**Problem**
Pull every line that includes the word "property" from the data.

**Data for review**
:::

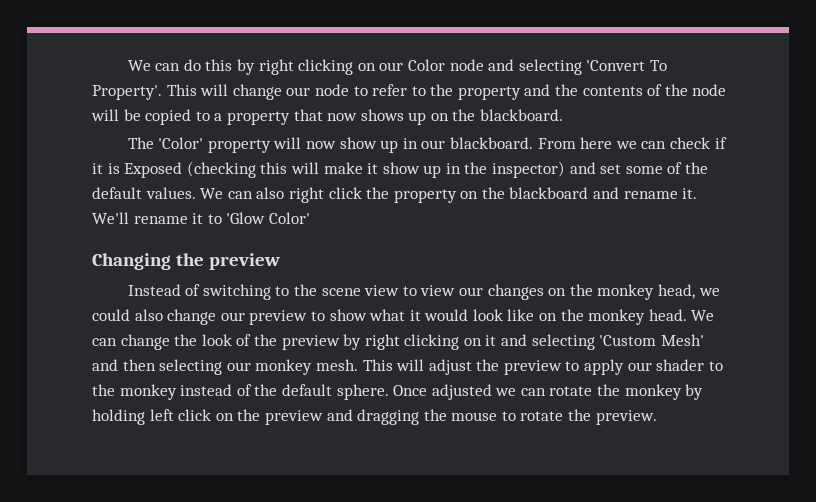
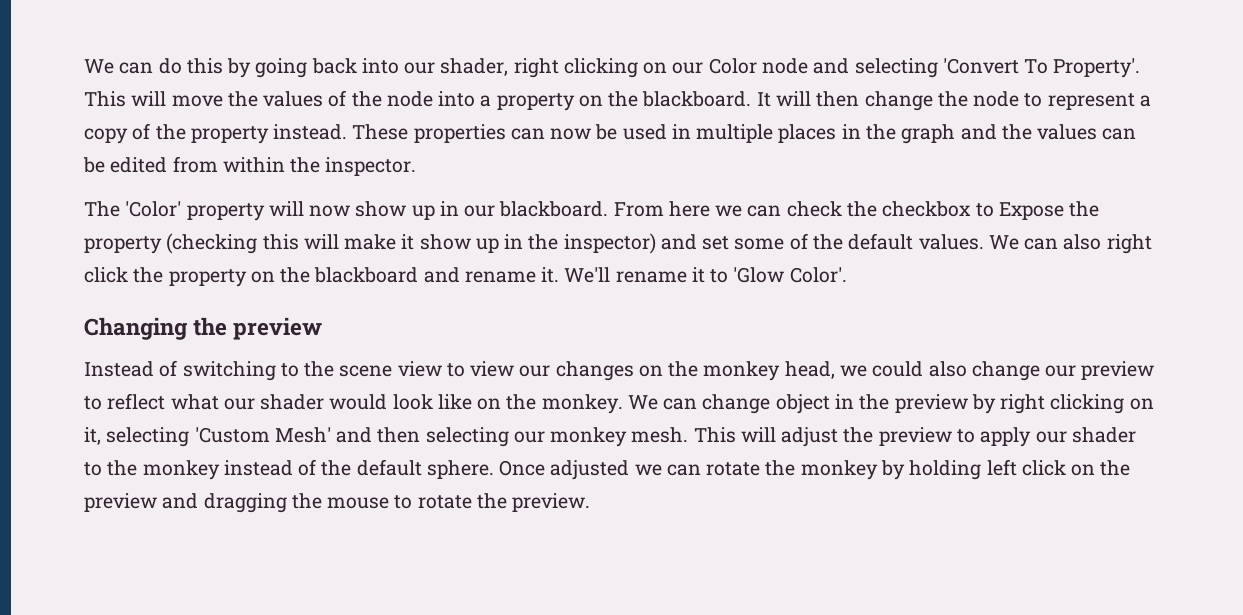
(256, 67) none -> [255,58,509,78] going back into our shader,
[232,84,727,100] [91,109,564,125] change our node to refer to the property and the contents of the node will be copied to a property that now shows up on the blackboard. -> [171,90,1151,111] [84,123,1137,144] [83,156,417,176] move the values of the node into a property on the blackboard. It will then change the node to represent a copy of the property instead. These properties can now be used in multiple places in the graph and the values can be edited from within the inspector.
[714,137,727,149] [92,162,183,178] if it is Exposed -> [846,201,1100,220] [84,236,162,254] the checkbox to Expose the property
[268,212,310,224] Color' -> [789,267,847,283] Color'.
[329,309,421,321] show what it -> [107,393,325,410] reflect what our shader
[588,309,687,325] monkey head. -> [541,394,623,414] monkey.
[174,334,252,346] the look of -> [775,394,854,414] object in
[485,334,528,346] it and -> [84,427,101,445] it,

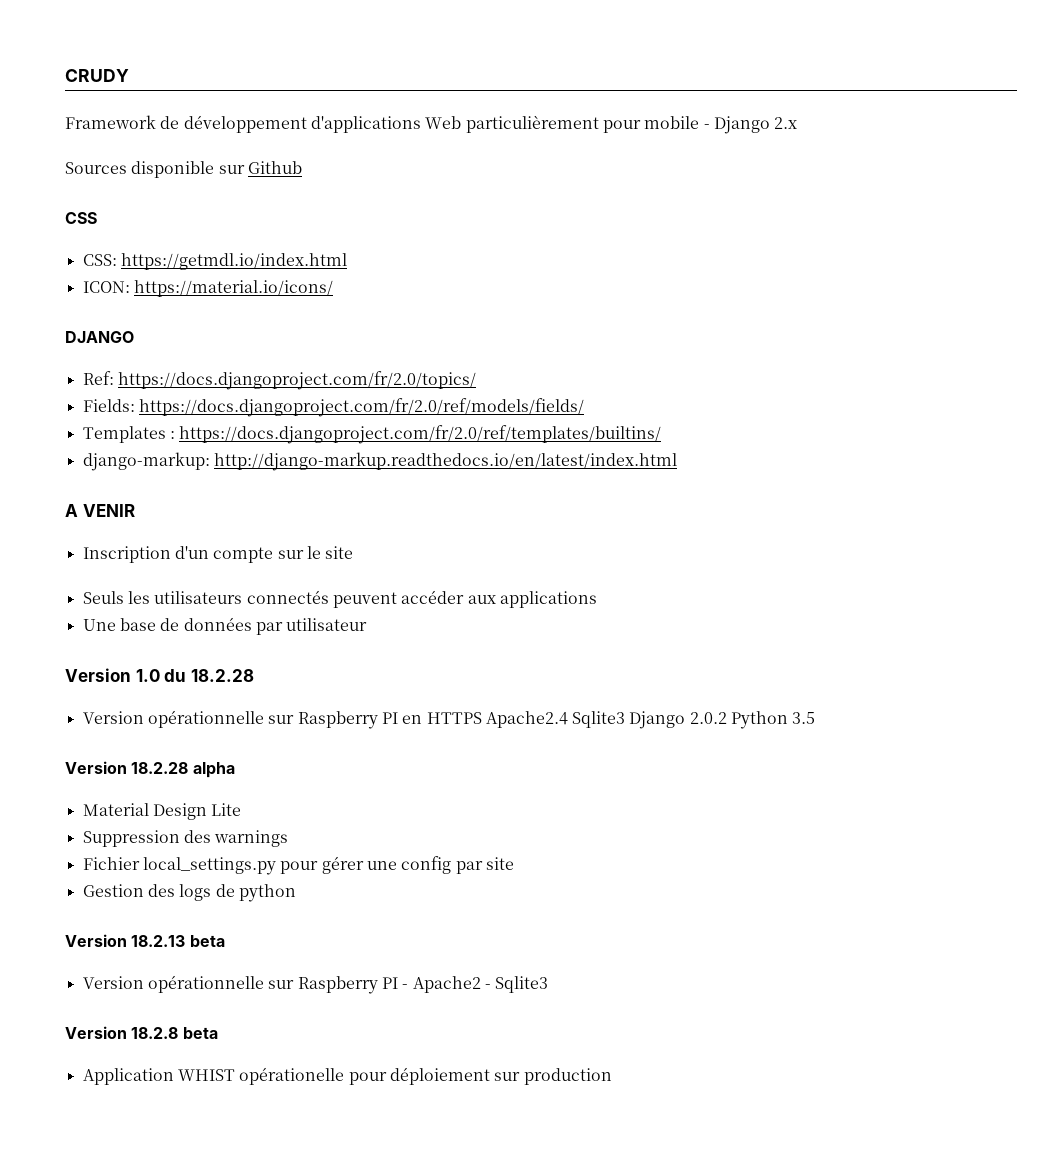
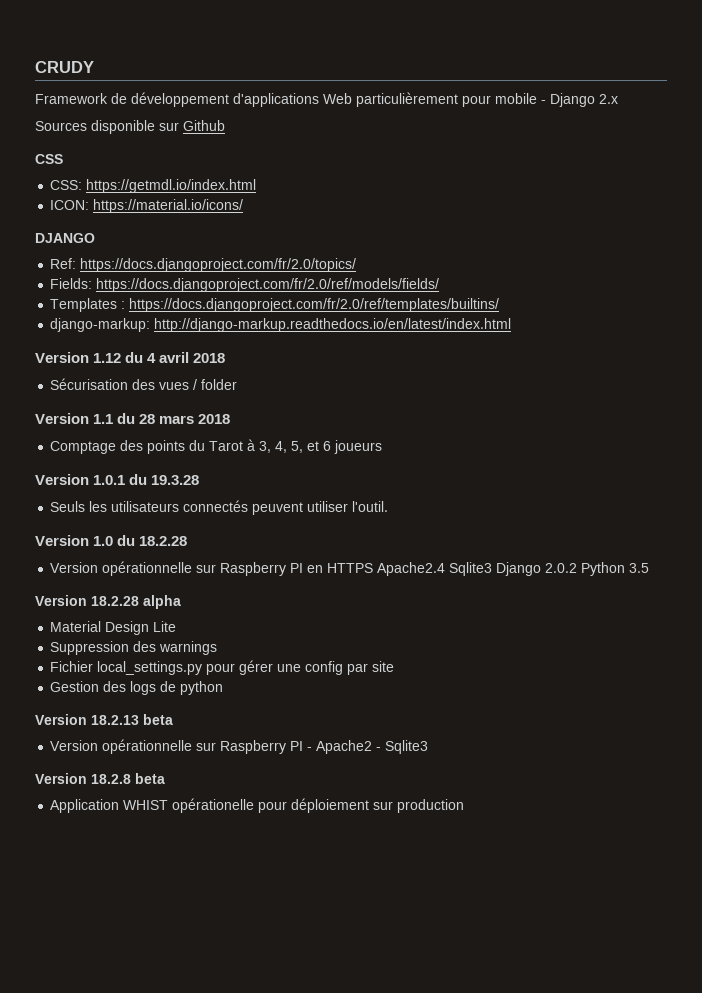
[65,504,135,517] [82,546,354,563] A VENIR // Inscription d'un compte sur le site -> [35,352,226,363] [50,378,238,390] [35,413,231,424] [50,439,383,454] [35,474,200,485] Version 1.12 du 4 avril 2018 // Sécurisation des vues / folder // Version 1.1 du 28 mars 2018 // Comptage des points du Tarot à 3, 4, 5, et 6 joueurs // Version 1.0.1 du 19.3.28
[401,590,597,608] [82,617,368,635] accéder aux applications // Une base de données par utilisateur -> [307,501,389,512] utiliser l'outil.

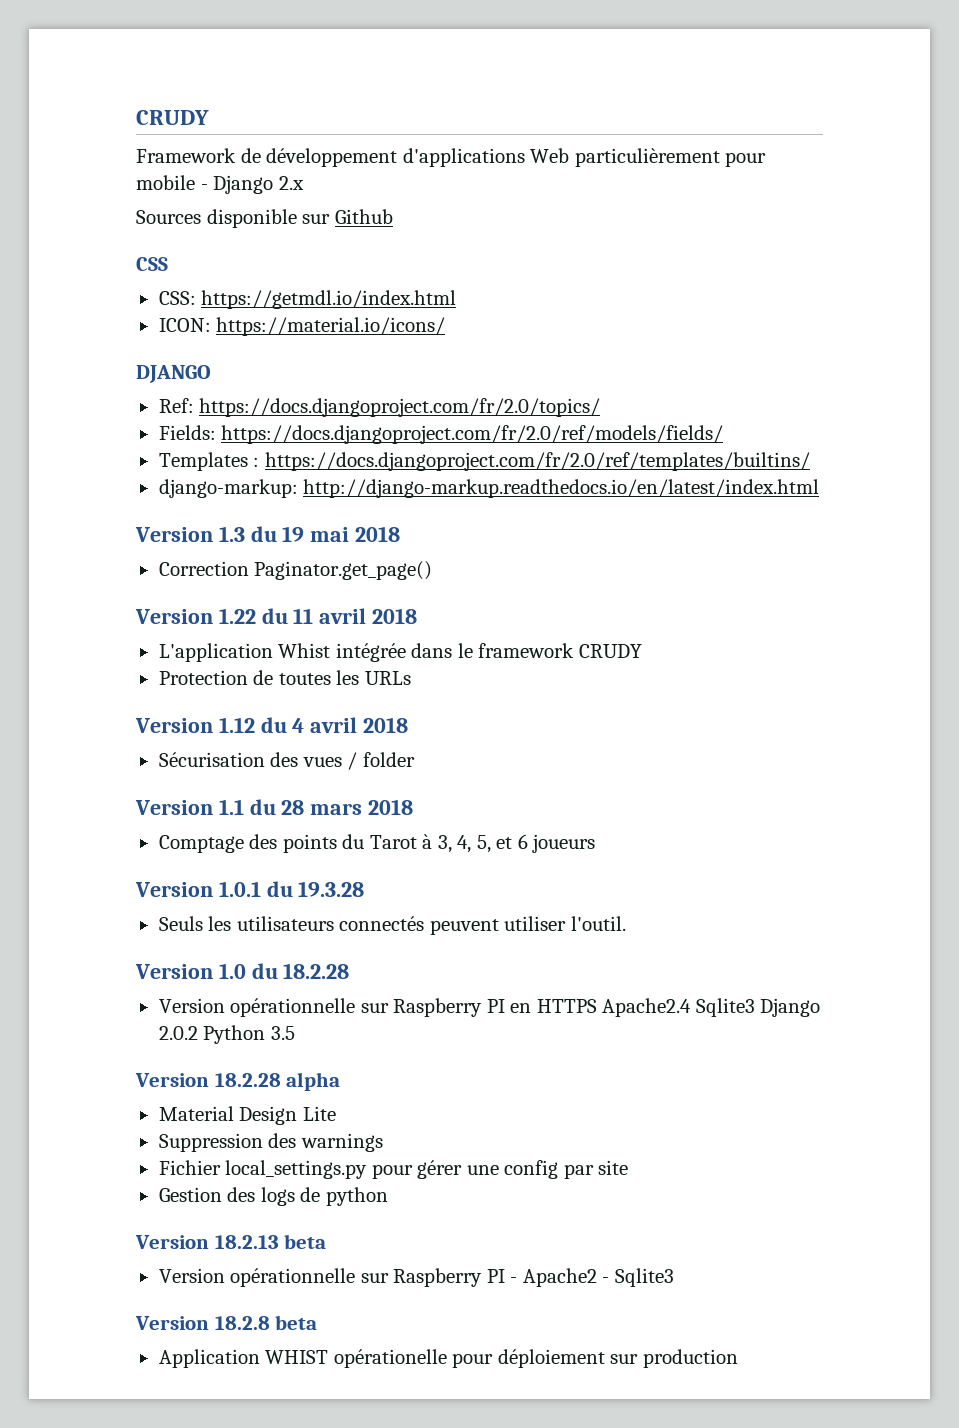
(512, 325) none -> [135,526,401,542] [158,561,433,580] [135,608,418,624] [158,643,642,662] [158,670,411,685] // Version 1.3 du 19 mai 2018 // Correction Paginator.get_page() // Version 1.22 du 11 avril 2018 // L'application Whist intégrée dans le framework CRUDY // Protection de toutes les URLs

:::

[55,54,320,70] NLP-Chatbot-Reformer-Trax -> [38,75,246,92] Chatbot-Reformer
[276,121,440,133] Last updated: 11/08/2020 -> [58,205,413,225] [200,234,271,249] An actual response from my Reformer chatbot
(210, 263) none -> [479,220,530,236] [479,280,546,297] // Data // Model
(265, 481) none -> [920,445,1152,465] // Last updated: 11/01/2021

:::

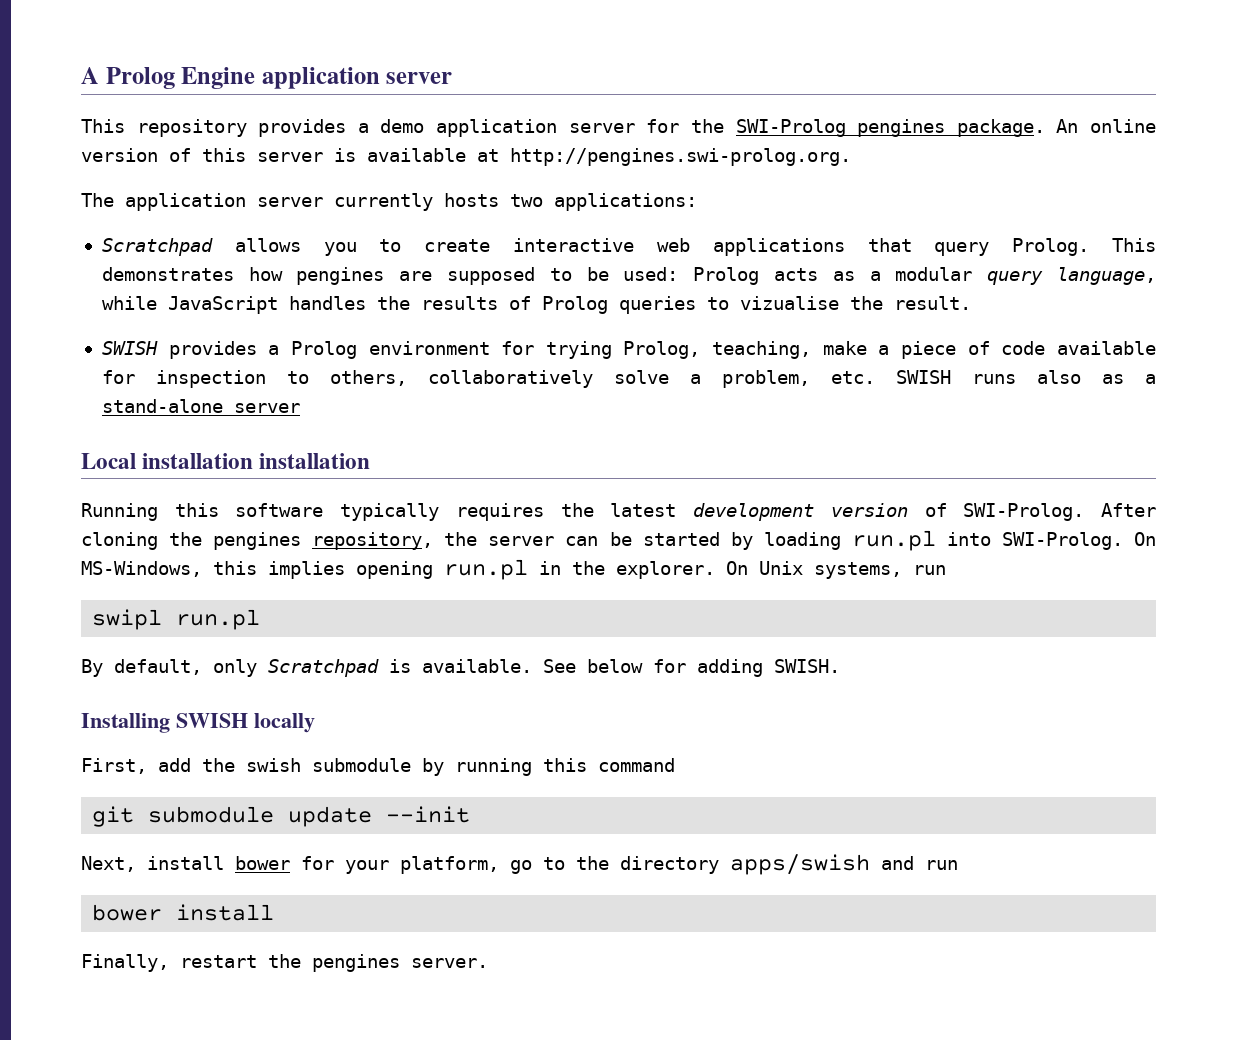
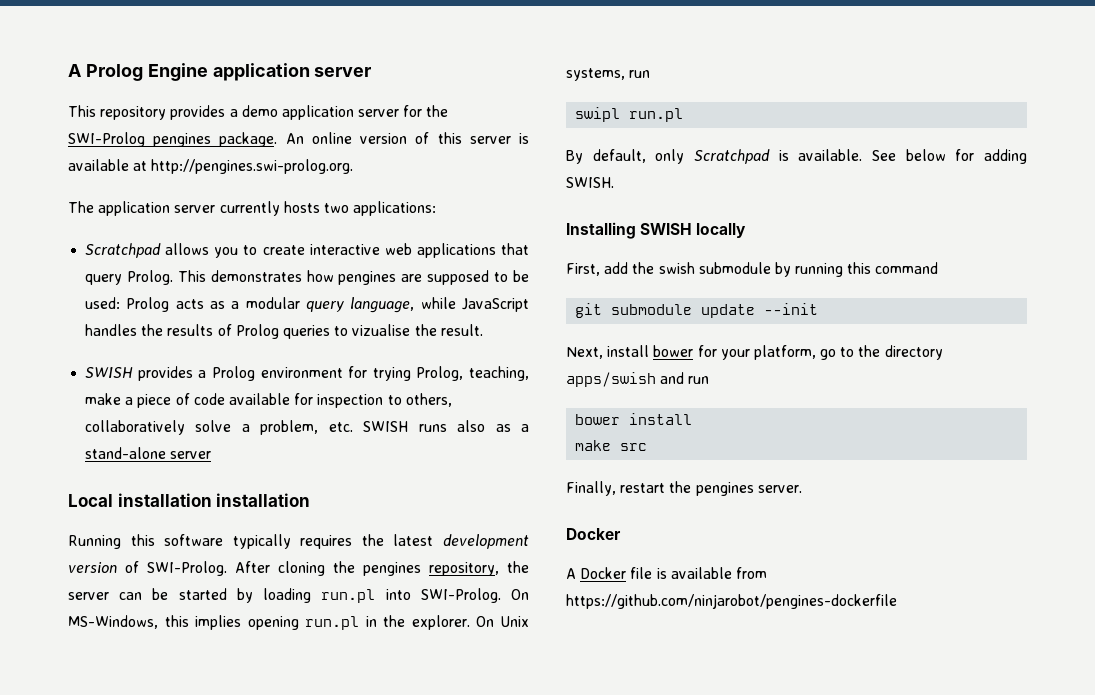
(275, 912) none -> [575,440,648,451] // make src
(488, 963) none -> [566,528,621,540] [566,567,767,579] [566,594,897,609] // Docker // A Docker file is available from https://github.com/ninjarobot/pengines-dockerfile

:::

**Task result**
[232,84,727,100] [91,109,564,125] change our node to refer to the property and the contents of the node will be copied to a property that now shows up on the blackboard. -> [171,90,1151,111] [84,123,1137,144] [83,156,417,176] move the values of the node into a property on the blackboard. It will then change the node to represent a copy of the property instead. These properties can now be used in multiple places in the graph and the values can be edited from within the inspector.
[714,137,727,149] [92,162,183,178] if it is Exposed -> [846,201,1100,220] [84,236,162,254] the checkbox to Expose the property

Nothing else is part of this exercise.